In August 2019 the four members of River Whyless, Ryan O'Keefe, Halli Anderson, Daniel Shearin and Alex McWalters, secluded themselves for thirty days deep in the hills outside Asheville, NC. Their intention was to make a record, the band’s fourth full-length effort, and first without a producer since their 2012 debut A Stone, A Leaf, An Unfound Door. Back then, that constraint was a matter of necessity. This time, it was deliberate.

   Using mostly gear from Daniel’s recording studio, the band converted Alex’s house into a multi-level homemade recording space. The basement became the control room and drum world. The main level, with its high ceilings and pine floors, was well-equipped for acoustic guitars and violin.

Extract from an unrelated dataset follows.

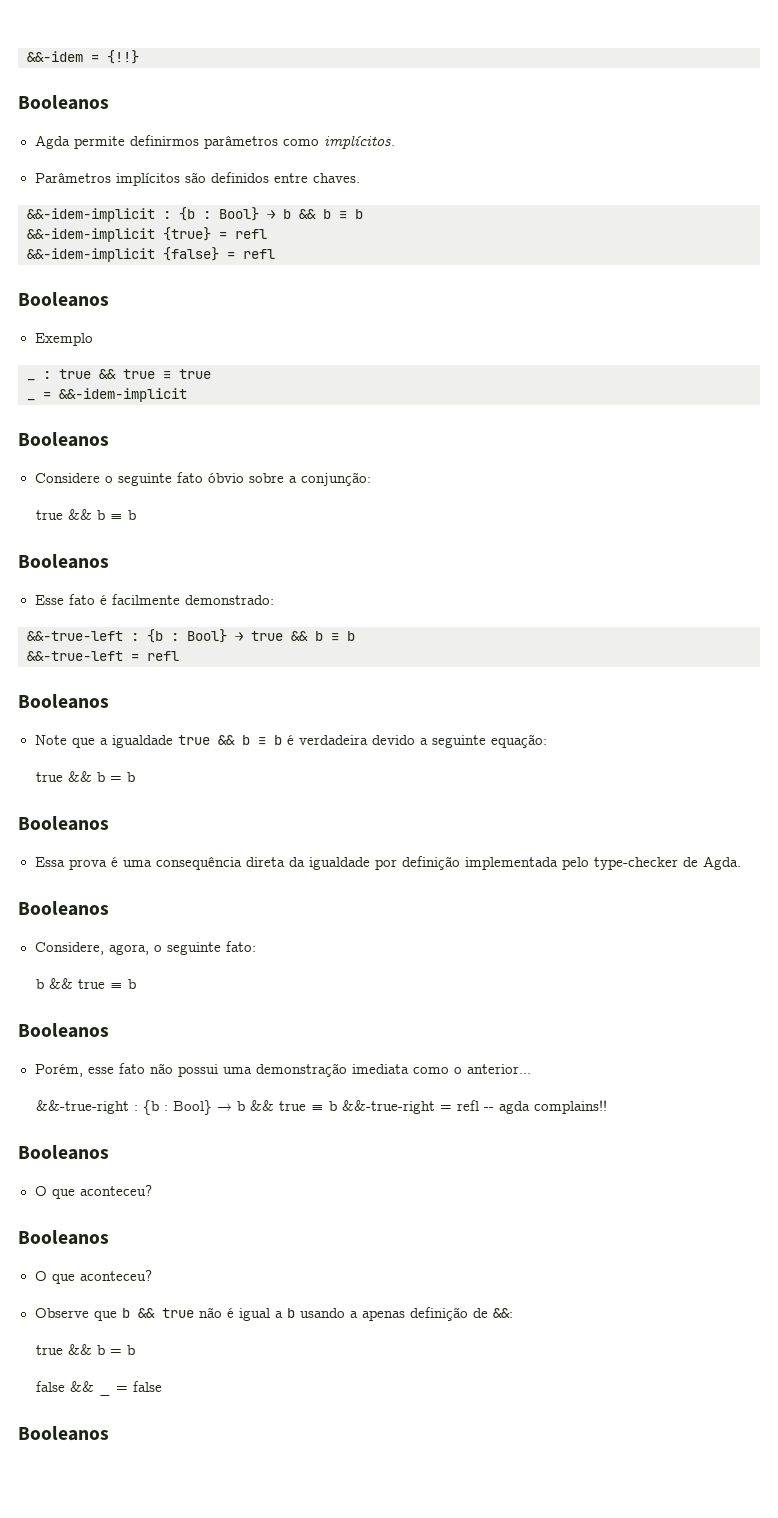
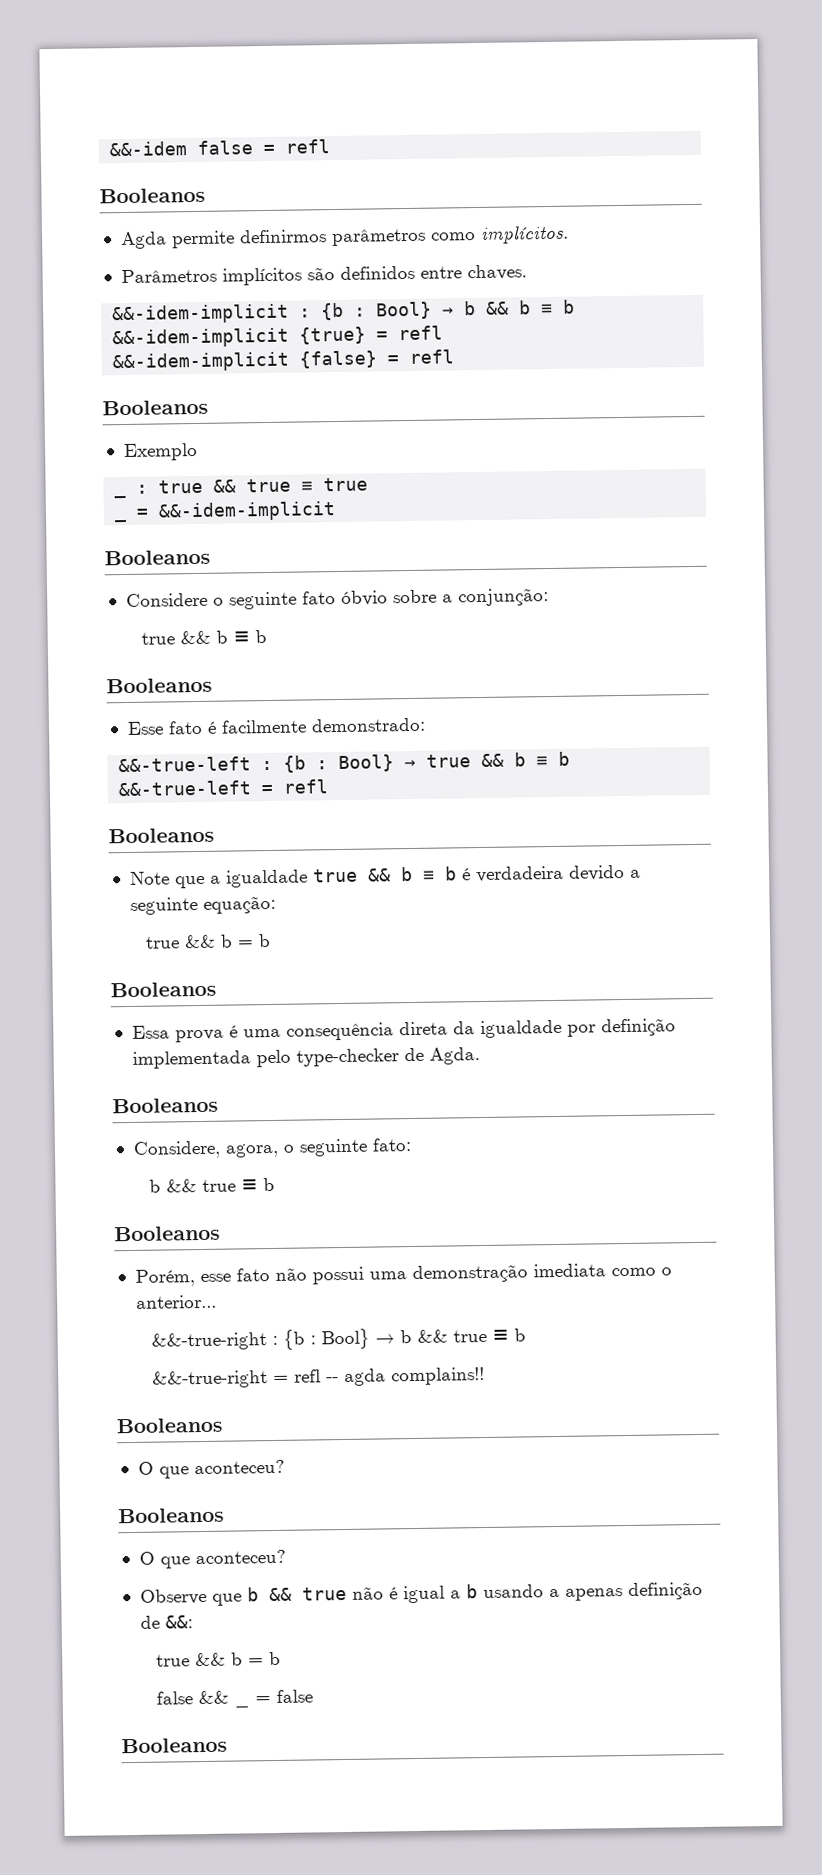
- &&-idem = {!!}
+ &&-idem false = refl
- &&-true-right : {b : Bool} → b && true ≡ b &&-true-right = refl -- agda complains!!
+ &&-true-right : {b : Bool} → b && true ≡ b
+ &&-true-right = refl -- agda complains!!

They didn’t know yet where the vocals would be tracked. In truth, they didn’t know much except that they had the gear they needed, some time, and a collection of very rough-hewn demos they hoped could be shaped into something honest and cohesive.  

   Accustomed to arriving at the studio well-rehearsed, for Monoflora, Dan, Halli, Ryan and Alex came intentionally unprepared. They wanted to capture ideas at their source, in the very moment of their creation. They would start the tape and let it roll until they could let their conscious minds forget they were recording. Then they could simply create. Arrangements were fleshed out and captured on the spot. The foundation of songs were often recorded with the singers in a room together with a guitar, writing harmonies and lyrics as they went. Many of the vocals were finished within the first few takes, or even with the scratch take. Early experimental drum ideas were slowed down and pitched-shifted to blend with a changing vision of a song. 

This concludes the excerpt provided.